Understanding Lateral Hip Pain: Gluteal Tendinopathy and GTPS
- Emma Glynn
- Aug 19
- 5 min read
Updated: Sep 5
Lateral hip pain (over the bony point on the side of your hip) is common. Two frequent labels you’ll hear are:
Gluteal tendinopathy — irritation/sensitivity of the gluteus medius/minimus tendons.
Greater trochanteric pain syndrome (GTPS) — an umbrella term that can include tendon pain and, at times, bursal irritation (“hip bursitis”).
The everyday plan usually centres on reducing compression over the outside of the hip and gradually building tendon capacity with tolerable loading.
What is Gluteal Tendinopathy?
Your gluteus medius and minimus tendons help keep your pelvis level when you walk, climb stairs, or stand on one leg. When those tendons are overloaded or sensitised, they can become sore, especially with certain positions.
Common patterns people report include:
Soreness directly over the outer hip.
Pain with side-lying, particularly lying on the sore side.
A dull ache after longer walks, standing, or stairs.
Language check: Lots of people call this “hip bursitis.” True bursal inflammation can occur, but many cases are primarily tendon-related. The ideas below target tendon load and comfort.
Signs That Fit a Tendon-Related Picture
Green Flags (Often Settle with Simple Changes)
Discomfort with prolonged positions (e.g., sitting cross-legged, hitching off one hip).
Next-day ache after a long walk or a day on your feet.
Tenderness to touch over the outer hip.
Yellow Flags (Book an Assessment for Tailored Guidance)
Night pain most nights despite simple changes.
Pain that spikes with small tasks or lingers for hours afterward.
Repeated flare-ups when returning to running or gym work.
Red Flags (Seek Medical Care Promptly)
Recent fall/trauma, sharp groin pain, or inability to weight-bear.

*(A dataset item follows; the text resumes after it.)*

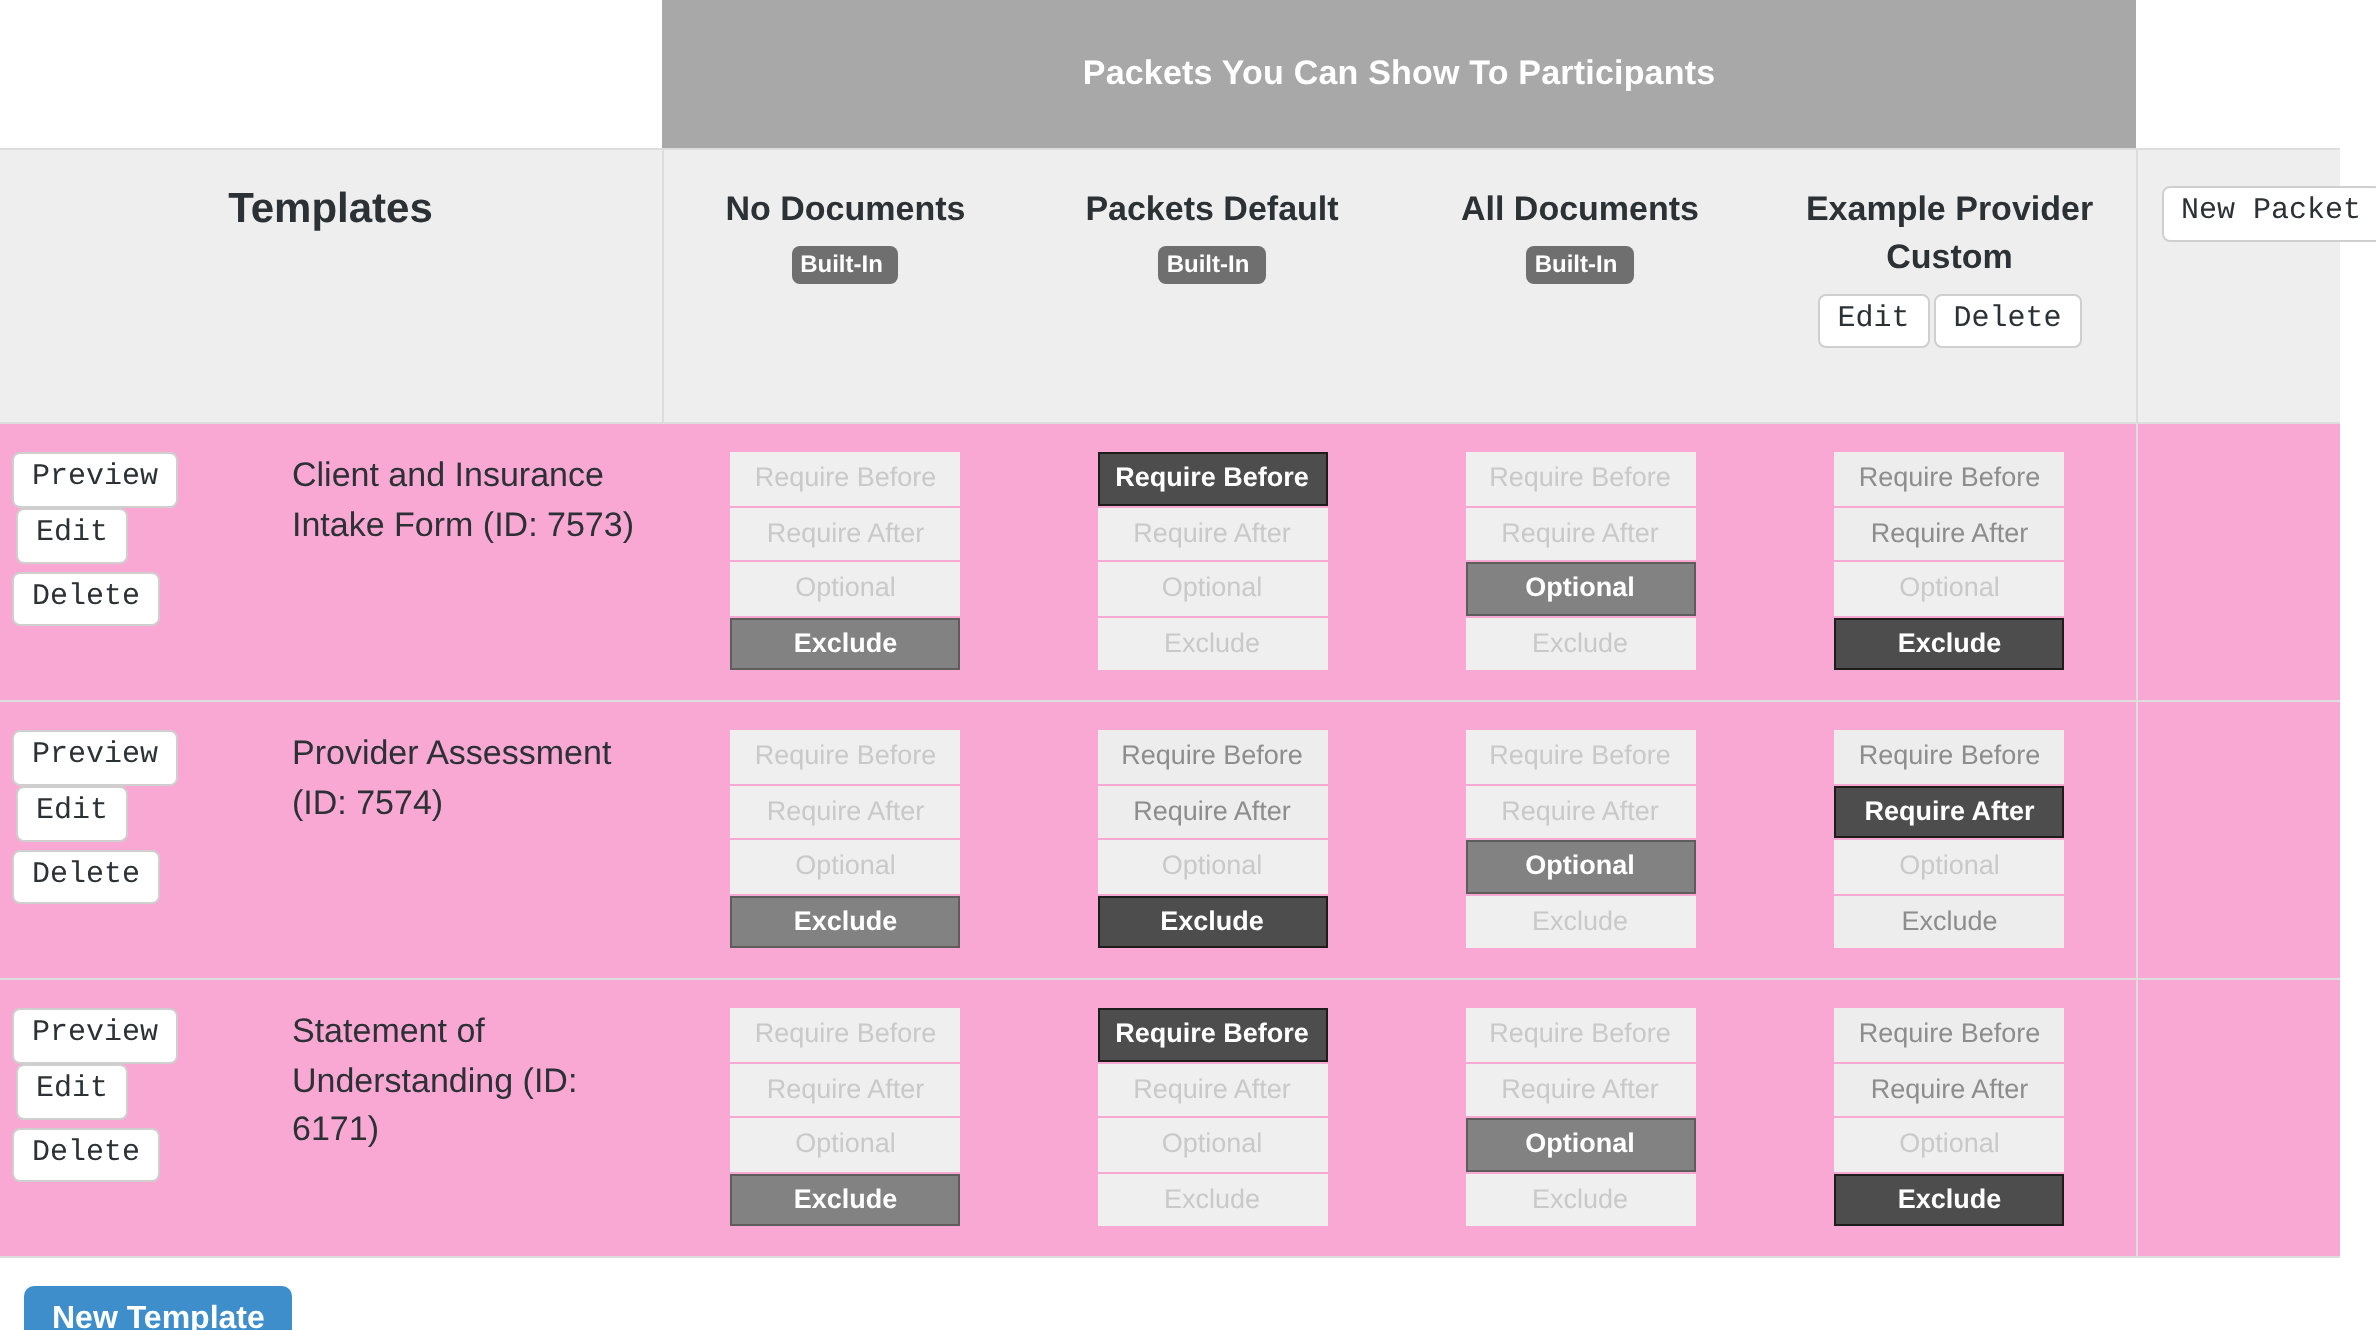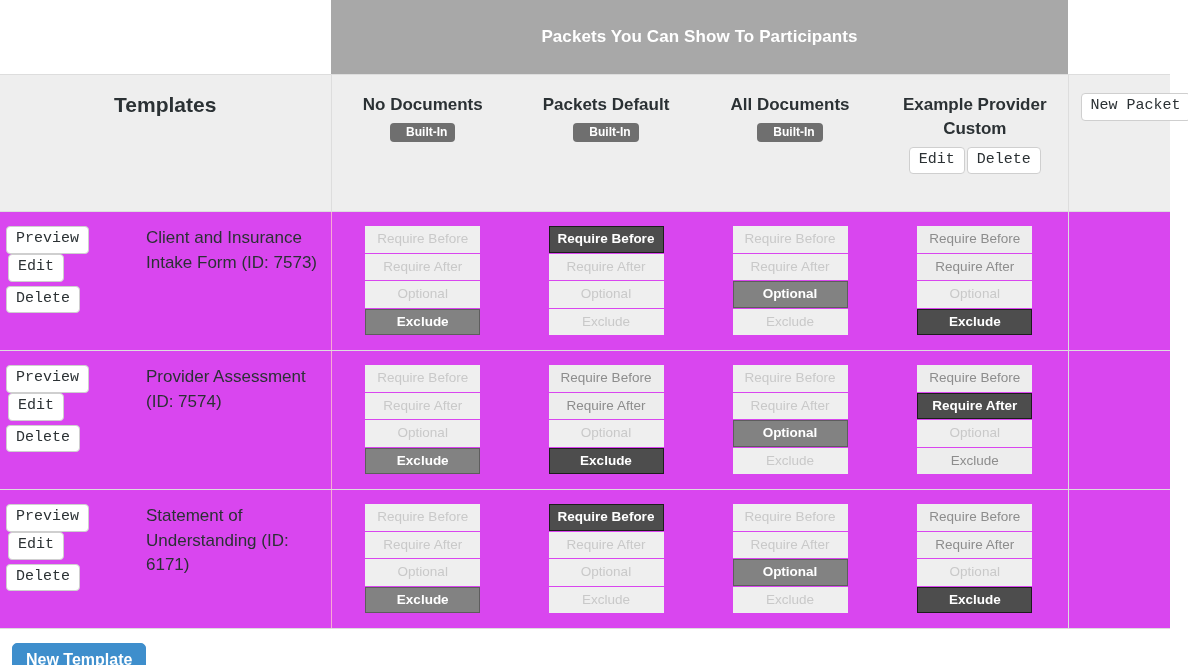"Built-In" .builtin-badge { padding: 3px 8px 4px 16px -> 3px 8px 4px 4px }
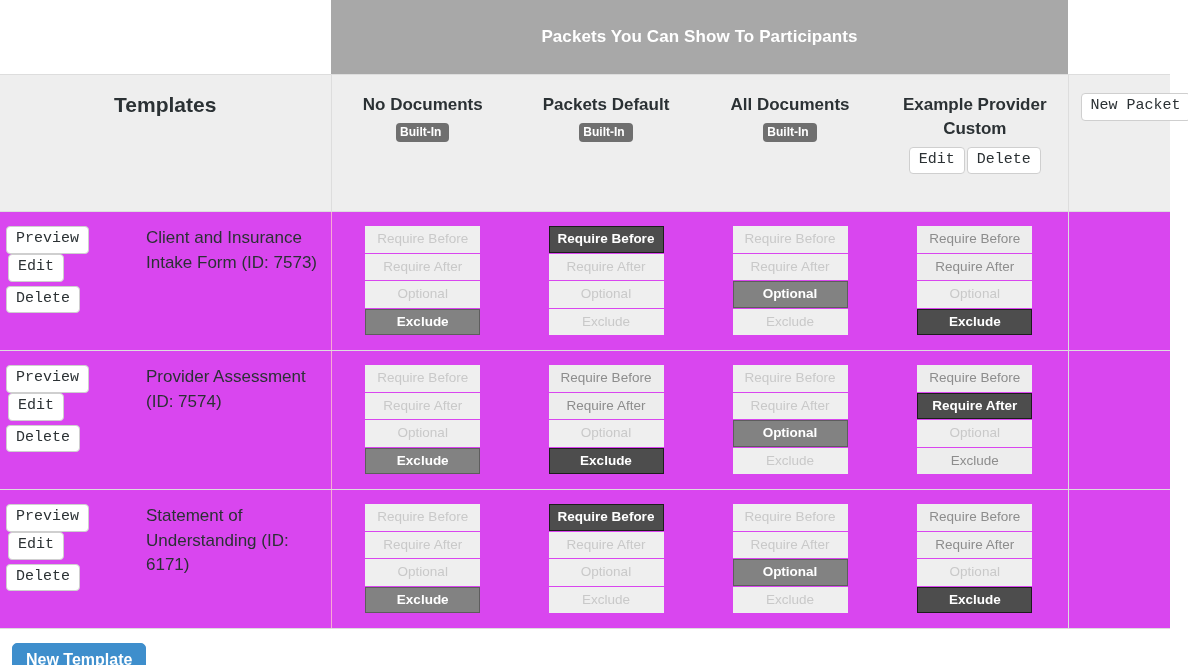"Preview Edit" tr.body-row > td { background: #d946ef -> #f9a8d4 }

Fever, unexplained weight loss, or spreading redness/warmth.
Numbness, tingling, or weakness down the leg.
Everyday Tweaks to Try
Try these for 1–2 weeks and notice patterns of improvements. Ease off anything that flares symptoms during or after.
1. Reduce Compression on the Outside of the Hip
Side-sleep: Add a pillow between the knees; if lying on the sore side, lean slightly forward/back onto a pillow so you’re not directly on the bony point.
Sitting: Limit long periods cross-legged; sit with feet flat, hips level.
Standing: Avoid “hanging on one hip.” Share weight evenly or change sides regularly.
2. Begin with Tolerable Loading
Two gentle entry points many people start with:
Isometric hip abduction hold (standing): 20–30 seconds, 3–5 holds, comfortable effort.
Short-lever side-lying leg hold (knee bent): 10–20 seconds, 3–5 holds.
These are starting ideas only. The important bit is progression—building duration, then sets/reps, then more challenging positions over time.
3. Walking and Stair “Dosage”
Keep most walks comfortable; if a long day causes issues, shorten the next one.
Stairs: Slow pace, handrail if needed, and limit repeats while symptoms are irritable.
What a Physio Looks for in an Assessment
The aim is to confirm what’s driving your pain and find a tolerable starting point. A typical session may explore:
History & Patterns: Where the pain is located, what aggravates and eases it, how the pain started.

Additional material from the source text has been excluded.